Фил понимающе кивнула. Разумеется, Аня не могла строить никаких планов на будущее, пока Рой не заговорит о своих намерениях. А он скоро заговорит — в этом не было сомнения. Не было сомнения и в том, что в ответ на его «ты согласна?» Аня скажет «да». Сама Аня с почти неизменным удовлетворением смотрела на существующее положение дел. Она глубоко любила Роя. Правда, это было не совсем то, что прежде рисовалось ей в воображении, когда она думала о любви. Но утомленно спрашивала она себя, оказывалось ли хоть что-нибудь на свете в точности соответствующим тому, что рисовалось человеку в воображении? Повторялась та же утрата иллюзий, какая была в детстве, когда она впервые увидела ледяной блеск настоящего бриллианта вместо предвкушаемого фиолетового великолепия. «Я совсем не так представляла себе бриллиант», — сказала она тогда разочарованно. Но Рой — очень приятный молодой человек, и они будут очень счастливы вместе, даже если в их жизни и не будет некоего не поддающегося четкому определению привкуса волнующей радости. И когда в тот вечер Рой пришел, чтобы пригласить Аню на прогулку в парк, все в Домике Патти знали, что он собирается сказать ей, и все знали — или думали, что знают, — каким будет ее ответ.

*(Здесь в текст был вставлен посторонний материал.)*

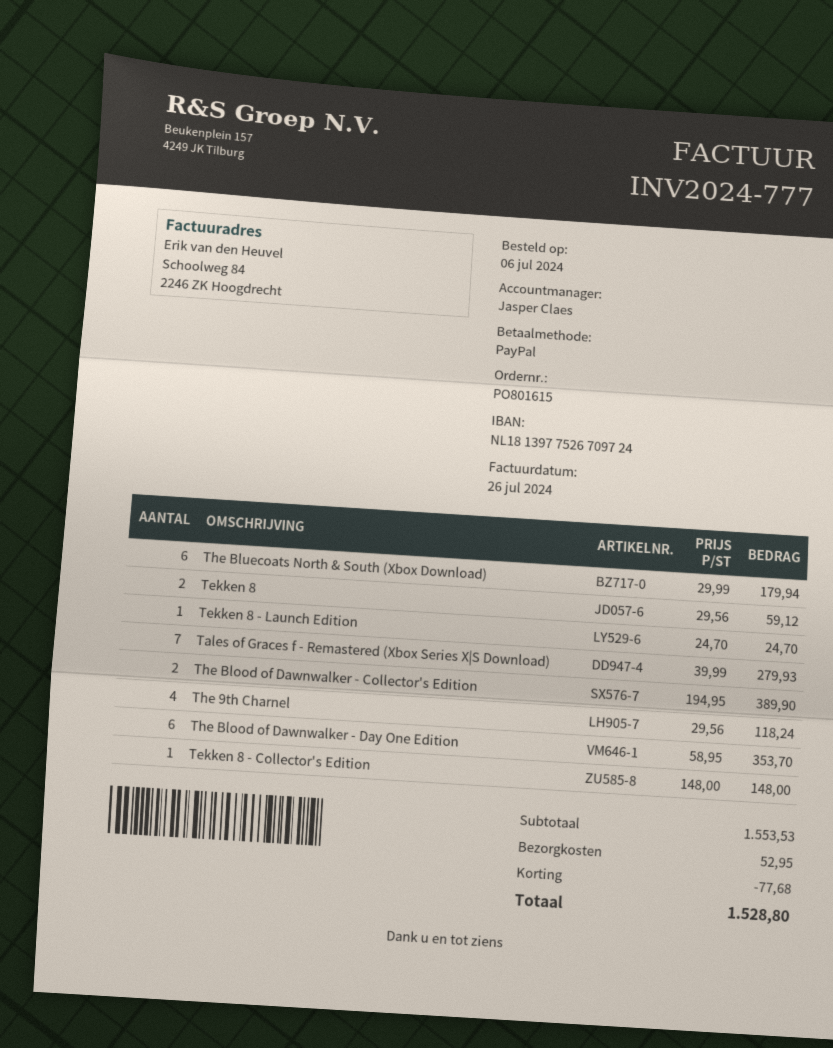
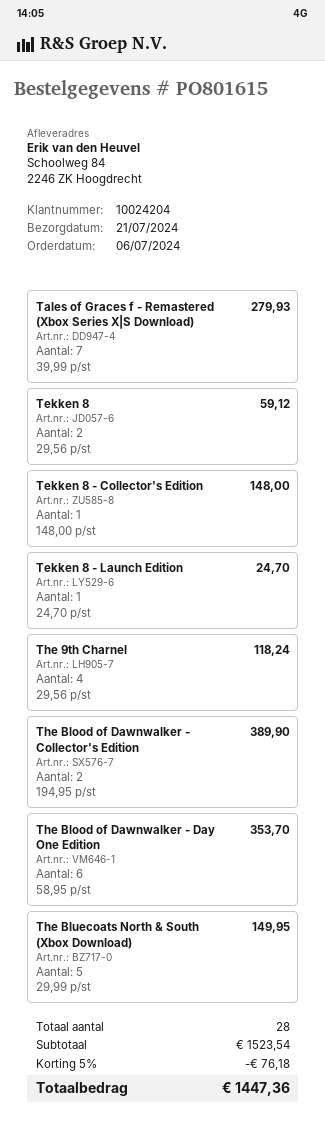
The Bluecoats North & South (Xbox Download): 6 x 29.99 = 179.94 -> 5 x 29.99 = 149.95
subtotal: 1553.53 -> 1523.54
discount: 77.68 -> 76.18
shipping: 52.95 -> none
total: 1528.80 -> 1447.36

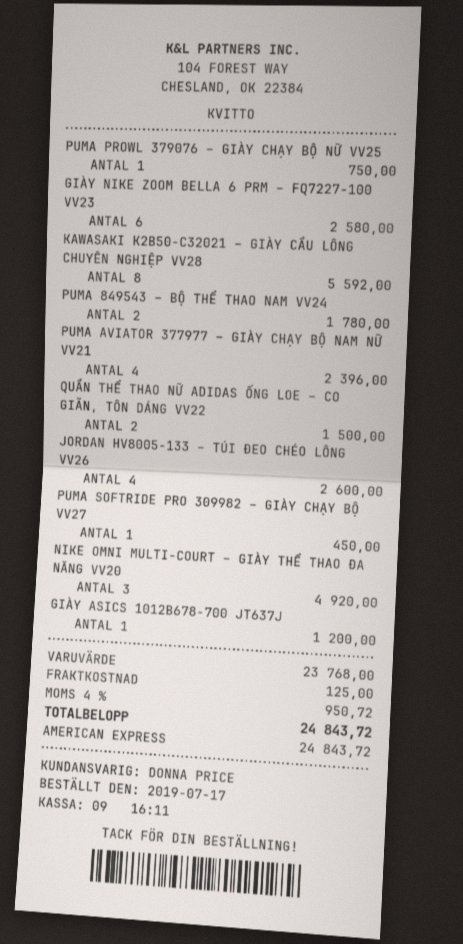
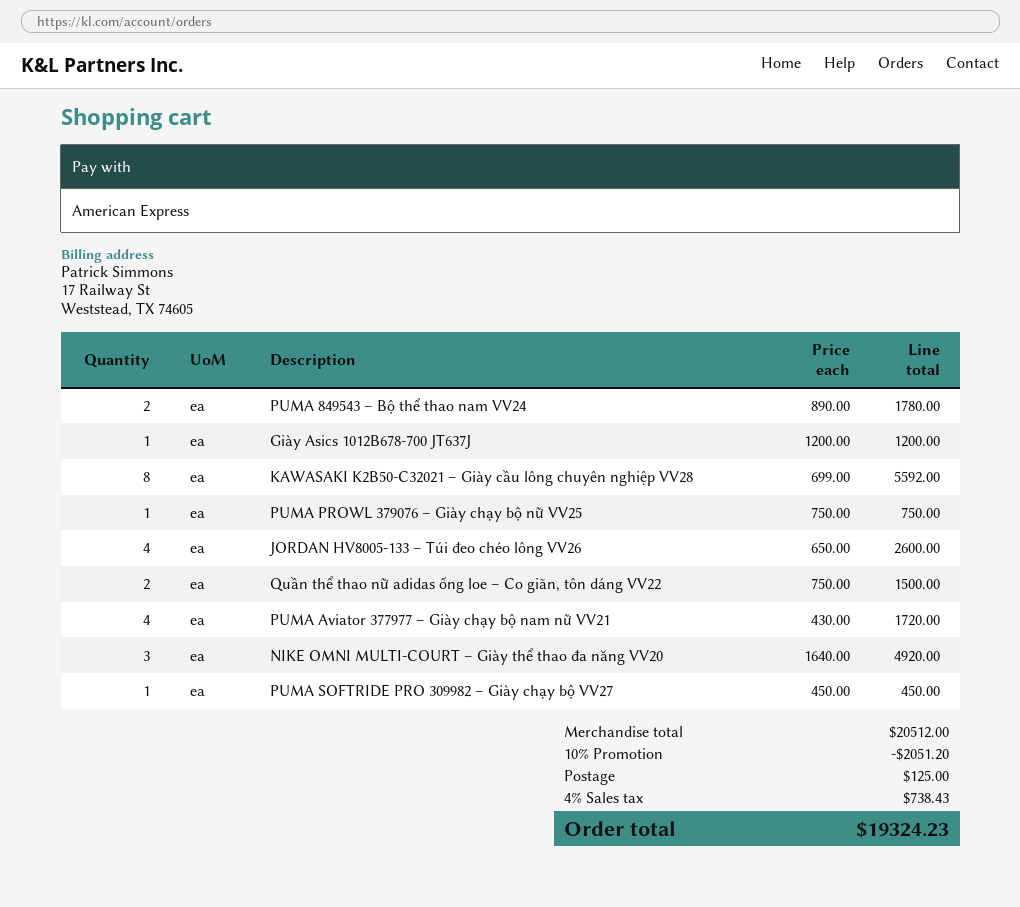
GIÀY NIKE ZOOM BELLA 6 PRM – FQ7227-100 VV23: 6 for 2580.00 -> none
PUMA AVIATOR 377977 – GIÀY CHẠY BỘ NAM NỮ VV21: 4 for 2396.00 -> 4 for 1720.00
subtotal: 23768.00 -> 20512.00
discount: none -> 10% = 2051.20
tax: 4% = 950.72 -> 4% = 738.43
total: 24843.72 -> 19324.23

— Ане очень повезло, — сказала тетя Джеймсина.
— Вероятно, — отозвалась Стелла, пожимая плечами. — Рой — милый молодой человек и все такое… Но в нем, в сущности, ничего нет.
— Это очень похоже на зависть, Стелла, — с упреком заметила тетя Джеймсина.
— Похоже, но я не завидую, — спокойно возразила Стелла. — Я люблю Аню, и мне нравится Рой. Все говорят, что она делает блестящую партию, и даже миссис Гарднер теперь находит ее очаровательной. Все это звучит так, словно их брак заключен на небесах, но у меня есть некоторые сомнения. Попомните мое слово, тетя Джимси.